• [TASK INSTRUCTIONS]:
Pictures aside, each record should be reproduced exactly.
+++
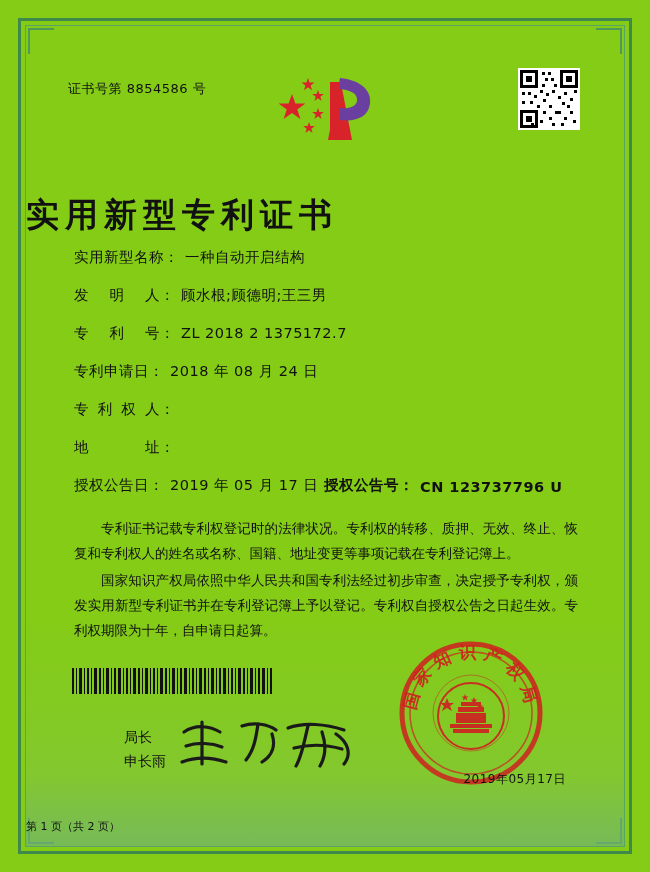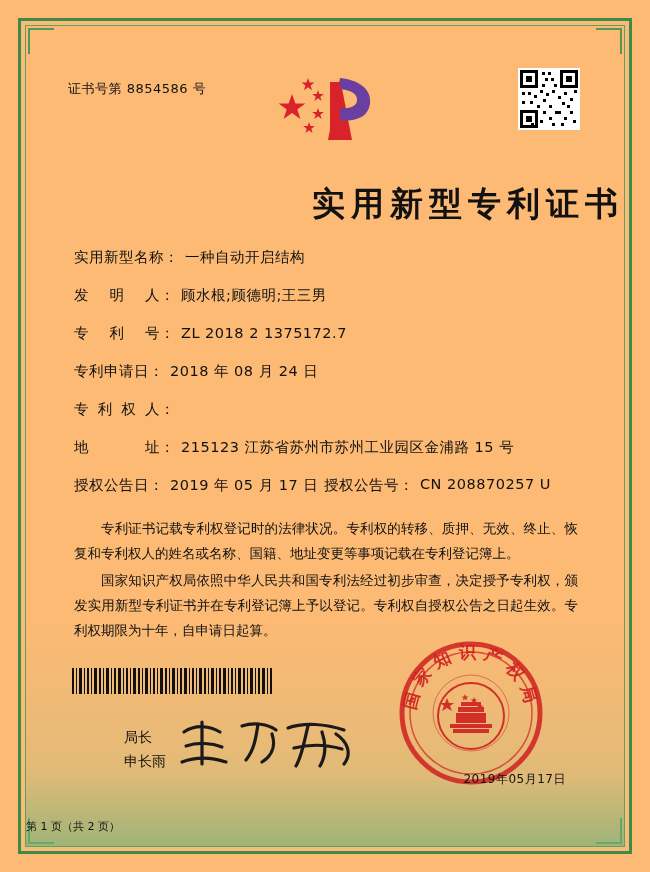"证书号第 8854586 号" .certificate { background: #fdba74 -> #84cc16 }
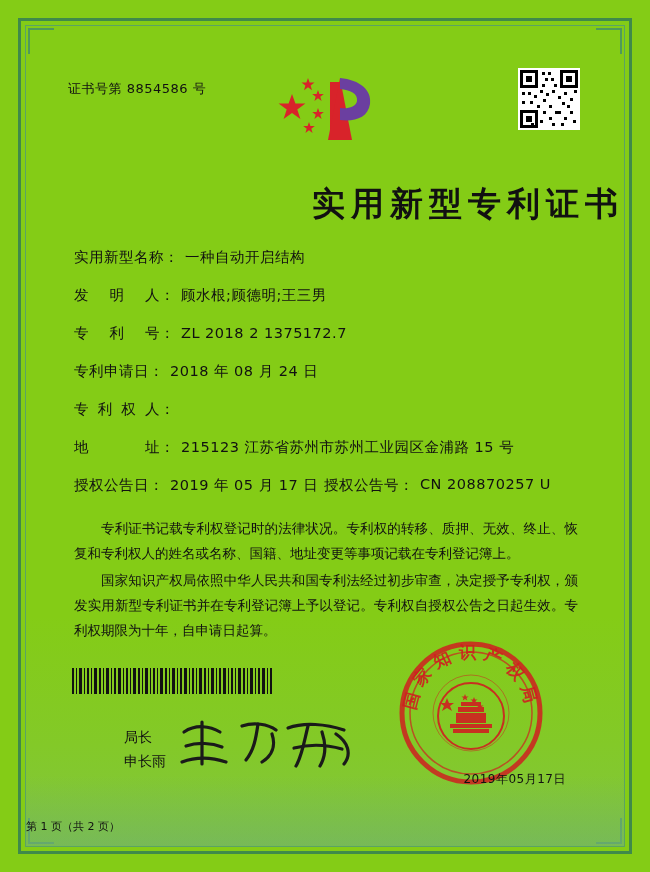"实用新型专利证书" .title { text-align: right -> left; top: 156px -> 167px }
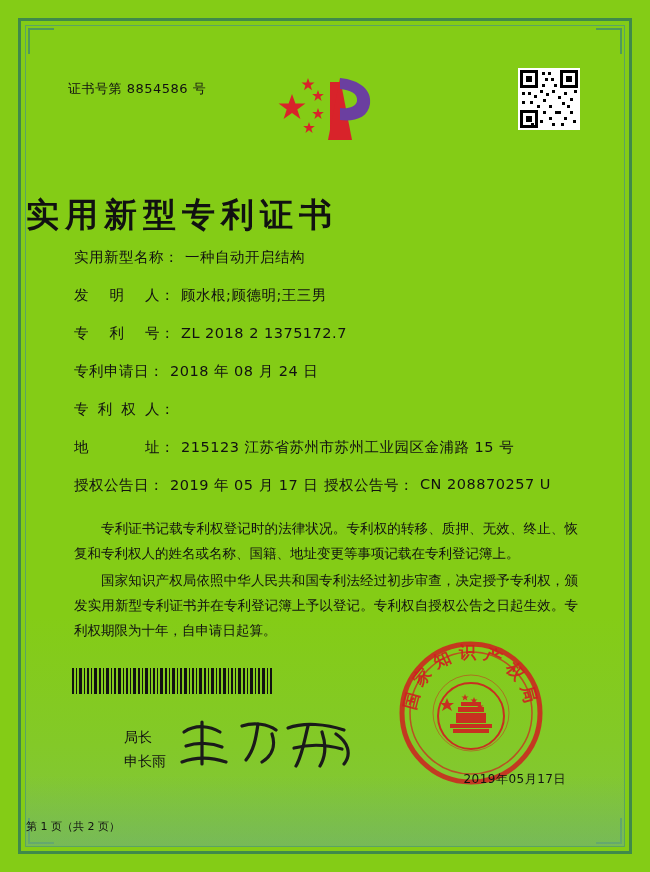"215123 江苏省苏州市苏州工业园区金浦路 15 号" span.field-value { html: <span>215123 江苏省苏州市苏州工业园区金浦路 15 号</span> -> none }
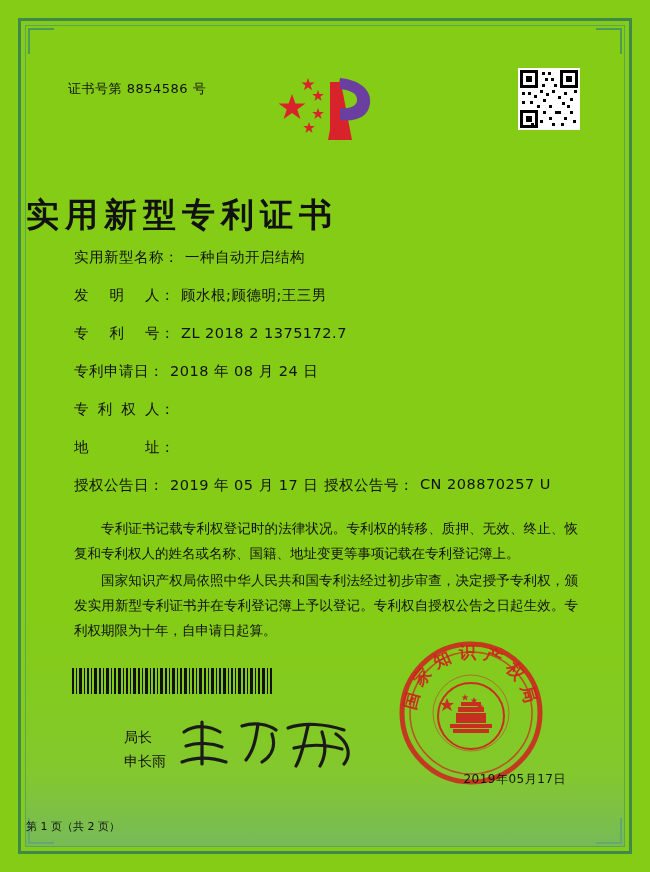"授权公告号" .field-row.split .right { align-items: flex-start -> flex-end; font-weight: none -> bold }
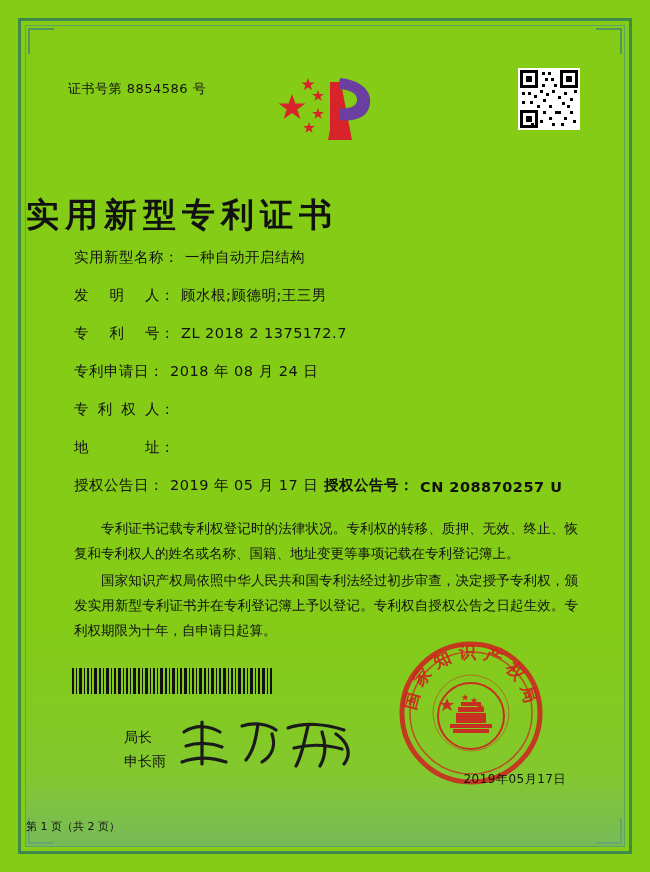"CN 208870257 U" span.field-value { text: 208870257 -> 123737796 }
+++
• [TASK ANSWER]:
"证书号第 8854586 号" .certificate { background: #fdba74 -> #84cc16 }
"实用新型专利证书" .title { text-align: right -> left; top: 156px -> 167px }
"215123 江苏省苏州市苏州工业园区金浦路 15 号" span.field-value { html: <span>215123 江苏省苏州市苏州工业园区金浦路 15 号</span> -> none }
"授权公告号" .field-row.split .right { align-items: flex-start -> flex-end; font-weight: none -> bold }
"CN 208870257 U" span.field-value { text: 208870257 -> 123737796 }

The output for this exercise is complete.